Romo Manu menerangkan, dalam sistem tata negara ala kerajaan-kerajaan Nusantara Kuno, telah disepakati bersama bahwa usia kekuasaan tidak bisa lebih dari 9 raja. Selepas itu, kekuasaan harus diregenerasi melalui dharmayudha.
Proses peralihan kekuasaan ini tidak dilakukan dengan cara perebutan kekuasaan. Akan tetapi, dilakukan dengan cara yang elegan. Ketika tampuk kekuasaan telah dialihkan kepada raja baru, maka tugas raja baru adalah membawa kekuasaan ini menuju pada tingkatan watak kekuasaan yang lebih baik. Sementara, keberadaan kekuasaan/kerajaan lama masih tetap diakui eksistensinya. Hanya, secara fungsi, kerajaan lama tidak lagi dijadikan pusat kekuasaan.

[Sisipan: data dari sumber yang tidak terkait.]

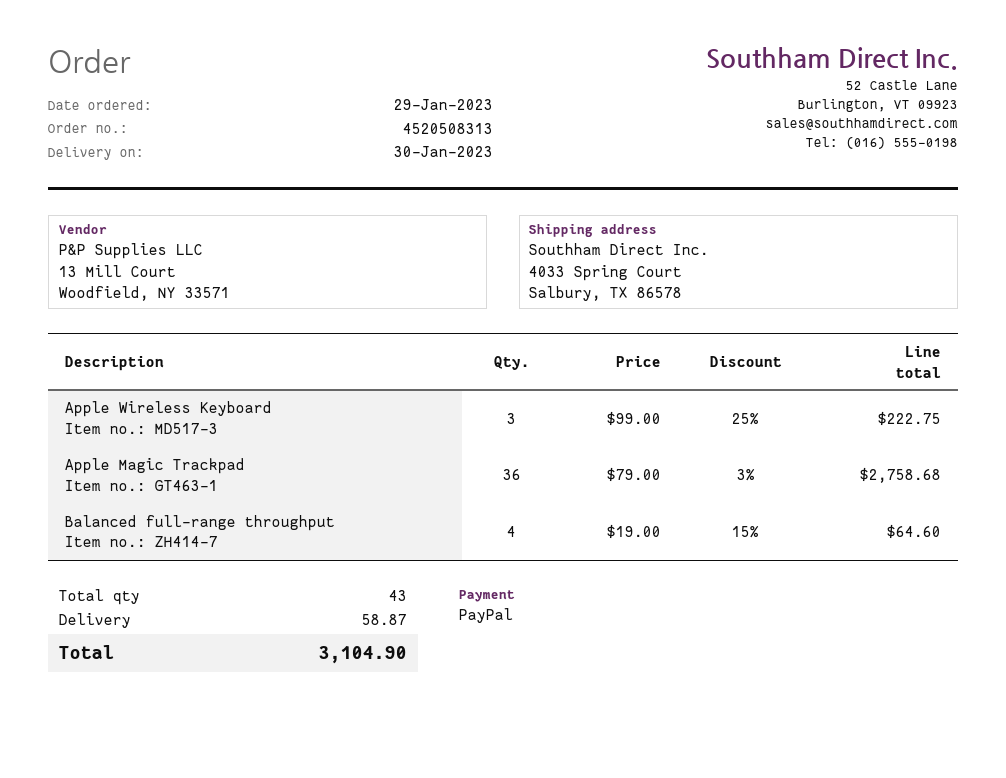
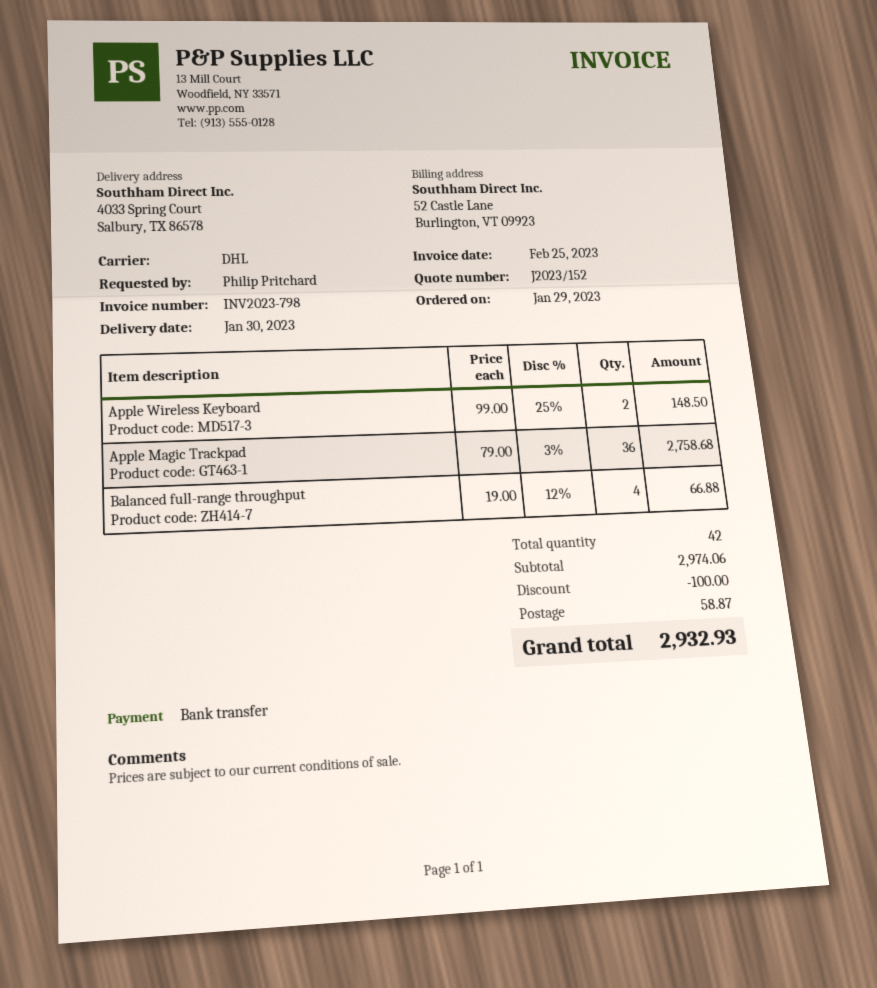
payment method: PayPal -> bank transfer
Apple Wireless Keyboard: 3 x 99.00 - 25% = 222.75 -> 2 x 99.00 - 25% = 148.50
Balanced full-range throughput: 4 x 19.00 - 15% = 64.60 -> 4 x 19.00 - 12% = 66.88
total quantity: 43 -> 42
discount: none -> 100.00
total: 3104.90 -> 2932.93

Sistem tata negara kerajaan-kerajaan lama inilah yang menurut Romo Manu menjadi sistem yang ideal saat itu. Di masa sekarang, sistem ini agaknya dilupakan bahkan dihilangkan dari ingatan kolektif bangsa-bangsa Nusantara.
Tersebab itu, ia memandang wajar jika belakangan negeri ini kerap terjadi kekisruhan. Tidak lain karena pelanggaran aturan-aturan yang sudah disepakati dan ditetapkan berabad-abad lalu. “Kalau sekarang ini situasi menjadi kacau balau itu, ya layak karena aturan-aturan ini tidak diikuti dengan baik oleh adat kita sendiri. Ini peradaban kita, yang harus kita pahami,” tandas Romo Manu.

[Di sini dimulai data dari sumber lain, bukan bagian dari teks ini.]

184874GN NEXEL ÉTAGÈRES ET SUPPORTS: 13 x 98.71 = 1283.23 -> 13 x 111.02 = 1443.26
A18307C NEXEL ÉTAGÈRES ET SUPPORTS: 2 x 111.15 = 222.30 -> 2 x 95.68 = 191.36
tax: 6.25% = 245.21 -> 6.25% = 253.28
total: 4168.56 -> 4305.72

Romo Manu menengarai, dengan pegangan pada sistem ketatanegaraan yang khas Nusantara, potensi kekisruhan politik bisa diurai dan diminimalisir. “Negeri nusantara ini sebetulnya kalau tidak dicampuri ketatanegaraan dari negeri asing itu damai-damai saja. Itu karena hampir di seluruh kerajaan di nusantara itu menganut dharmayudha, bukan kuthayudha. Sehingga, pergantian regenerasi itu akan berlangsung dengan dharma tidak dengan cara kasar,” ungkapnya.
Romo Manu menambahkan, pasca HB IX mangkat, regenerasi itu bisa saja dilakukan dengan mengganti nama sebutan raja. Tidak lagi menggunakan Hamengkubuwana. “Entah namanya siapa, harusnya sudah berganti. Situasinya sudah berganti,” tuturnya.
Hal senada juga mestinya yang dilakukan oleh Keraton Surakarta (Pakualaman), yang saat ini sudah mencapai raja ke-13. Oleh karenanya, Romo Manu mengingatkan kembali, bahwa para raja pada hakikatnya sudah seharusnya memahami konsep tentang tahap-tahap perkembangan kerajaan/kekuasaan, Bhawacakra. Konsep ini memiliki tiga tahapan penting yang harus dilalui oleh kekuasaan. Yaitu, masa lahir (upati), masa hidup (setiti), dan masa peralihan/regenerasi (pralina).